Kofax Integration

1 Introduction

Ascent Capture is a solution that allows scanning documents, extracting information and releasing it to external modules for storage and further processing. It is developed by Kofax, a California based company, part of DICOM Group, a global leader in Electronic Document Exchange.

eXo Platform is a cutting-edge product line of Portal oriented solutions. One of them is eXo JCR (which stands for "Java Content Repository"). It can be considered as a standard compliant database to store structured information, such as enterprise documents. Another one is eXo ECM ("Enterprise Content Management"). It is built on top of the former one and enables to handle the complete lifecycle of documents, including capturing, storing, management, publishing and backup.

It makes perfect sense to merge Ascent Capture and eXo Platform and obtain a comprehensive chained solution, leveraging best of both components : extraction for Ascent Capture, storage and management for eXo Platform.

2 Concepts

In Ascent Capture, the export of images and data is done through a "Release Script", a Windows COM component that implements specific interfaces. eXo Platform, on its side, is developed using Java. As a consequence, a means had to be found to enable cross platform invocation. It was decided to select WebDAV ("Web-based Distributed Authoring and Versioning", sometimes abbreviated as "DAV").

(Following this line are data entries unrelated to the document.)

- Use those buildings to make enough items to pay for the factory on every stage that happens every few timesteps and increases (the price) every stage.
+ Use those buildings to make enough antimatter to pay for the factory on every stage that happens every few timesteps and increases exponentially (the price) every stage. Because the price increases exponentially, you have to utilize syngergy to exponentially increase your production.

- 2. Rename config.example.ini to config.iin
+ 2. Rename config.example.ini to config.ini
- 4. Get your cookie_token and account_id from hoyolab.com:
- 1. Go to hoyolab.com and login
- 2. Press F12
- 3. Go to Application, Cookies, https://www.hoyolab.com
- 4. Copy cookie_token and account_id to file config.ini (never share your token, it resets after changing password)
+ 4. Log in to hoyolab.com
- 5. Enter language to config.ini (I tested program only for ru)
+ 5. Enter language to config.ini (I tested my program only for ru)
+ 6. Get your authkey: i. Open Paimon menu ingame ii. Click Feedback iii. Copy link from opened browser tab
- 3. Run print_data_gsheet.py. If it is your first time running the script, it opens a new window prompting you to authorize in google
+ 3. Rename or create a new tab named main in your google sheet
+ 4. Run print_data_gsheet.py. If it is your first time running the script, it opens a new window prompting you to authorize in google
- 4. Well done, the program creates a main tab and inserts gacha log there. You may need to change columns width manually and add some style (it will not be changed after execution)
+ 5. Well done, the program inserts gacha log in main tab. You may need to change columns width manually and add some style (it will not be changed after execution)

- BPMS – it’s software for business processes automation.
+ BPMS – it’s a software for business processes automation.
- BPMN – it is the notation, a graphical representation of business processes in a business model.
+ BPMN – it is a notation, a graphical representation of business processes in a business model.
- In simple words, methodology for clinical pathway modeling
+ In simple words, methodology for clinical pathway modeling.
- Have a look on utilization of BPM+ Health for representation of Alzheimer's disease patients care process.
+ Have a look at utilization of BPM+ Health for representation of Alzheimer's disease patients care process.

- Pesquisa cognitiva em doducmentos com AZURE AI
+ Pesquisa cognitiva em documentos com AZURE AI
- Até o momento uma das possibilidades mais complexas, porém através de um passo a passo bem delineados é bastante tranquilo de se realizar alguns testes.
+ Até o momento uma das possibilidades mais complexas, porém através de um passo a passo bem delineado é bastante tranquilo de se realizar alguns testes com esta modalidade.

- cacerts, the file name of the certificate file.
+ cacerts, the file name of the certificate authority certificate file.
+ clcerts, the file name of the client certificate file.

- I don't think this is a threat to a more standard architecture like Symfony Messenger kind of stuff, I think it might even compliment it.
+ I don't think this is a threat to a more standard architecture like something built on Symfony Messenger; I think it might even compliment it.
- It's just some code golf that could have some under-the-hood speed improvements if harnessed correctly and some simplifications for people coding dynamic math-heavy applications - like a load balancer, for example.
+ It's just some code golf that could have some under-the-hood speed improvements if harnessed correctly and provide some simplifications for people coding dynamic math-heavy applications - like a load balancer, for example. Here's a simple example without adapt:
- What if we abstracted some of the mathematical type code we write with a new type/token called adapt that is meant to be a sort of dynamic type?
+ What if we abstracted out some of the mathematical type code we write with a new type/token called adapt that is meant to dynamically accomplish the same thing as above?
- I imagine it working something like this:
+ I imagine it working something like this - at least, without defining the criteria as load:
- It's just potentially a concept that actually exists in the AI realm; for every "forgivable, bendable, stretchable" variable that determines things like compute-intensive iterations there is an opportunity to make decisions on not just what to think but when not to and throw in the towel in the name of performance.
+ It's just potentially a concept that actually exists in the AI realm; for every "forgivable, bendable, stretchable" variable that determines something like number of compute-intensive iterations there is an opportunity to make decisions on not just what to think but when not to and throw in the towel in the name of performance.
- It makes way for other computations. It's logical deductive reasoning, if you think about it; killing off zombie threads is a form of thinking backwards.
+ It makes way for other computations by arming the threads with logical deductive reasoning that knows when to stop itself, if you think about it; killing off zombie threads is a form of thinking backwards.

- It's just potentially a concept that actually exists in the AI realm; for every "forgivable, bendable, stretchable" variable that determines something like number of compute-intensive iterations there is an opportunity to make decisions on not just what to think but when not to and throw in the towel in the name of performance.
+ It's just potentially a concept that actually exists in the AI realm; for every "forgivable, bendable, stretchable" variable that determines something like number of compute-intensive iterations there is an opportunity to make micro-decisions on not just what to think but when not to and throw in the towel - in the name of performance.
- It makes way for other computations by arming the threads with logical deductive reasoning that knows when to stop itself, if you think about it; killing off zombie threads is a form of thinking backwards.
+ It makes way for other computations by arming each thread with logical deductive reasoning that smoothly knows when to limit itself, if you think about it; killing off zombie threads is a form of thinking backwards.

WebDAV is an extension to the HTTP protocol which allows users to collaboratively edit and manage files on remote web servers. It is opened and standardized by a working group. There exists many clients supporting WebDAV, such as Windows, Linux, Mac OS X, MS Office, Adobe Acrobat… It is also the preferred protocol for remote access to the JCR in eXo Platform. Two things are allowed. First, users can access Ascent Capture released documents from any available client on their machine. A typical example is the Windows Explorer. Second, it should be possible to leverage the eXo Release Script to access *any WebDAV repository.

kfx_bigpicture.jpg Big picture

The eXo Release Script releases a document in three steps:

  • First, a node is created in the JCR, at a location specified by the
configuration. It represents the structured document. The name of this node is obtained from the document data. Its default type is kfx:document. This is a convention node type in eXo Platform which allows to identify all Ascent Capture released documents. Of course, custom node types can be defined to specify accurately the document structure and ensure the consistency of the repository.

  • Then, child files are added to this node. They consist of Ascent
Capture artifacts, which can be of types PDF, TIFF and text.

  • Finally, properties are set on the main node. They represent the
extracted information, more precisely the values of the Ascent index and batch fields. The mapping between Ascent data fields and JCR properties is configured when setting up the script. Two sets of destination JCR properties are available :

    • The structural properties hold content data contained by the scanned
document. Typical examples are "name", "address" or "customer identifier". Those properties are often prefixed by the "kfx:" namespace, which gives kfx:name, kfx:address or kfx:customer_identifier.

    • The metadata properties hold content that describes the document. Examples
are "title", "date" or "description". Those properties are often a part of the "Dublin Core" http://dublincore.org/" set, which is grouped into the "dc:" namespace. Example : dc:title, dc:date8 or *dc:description. eXo Platform allows to define any additional set of metadata that best fit your business requirements.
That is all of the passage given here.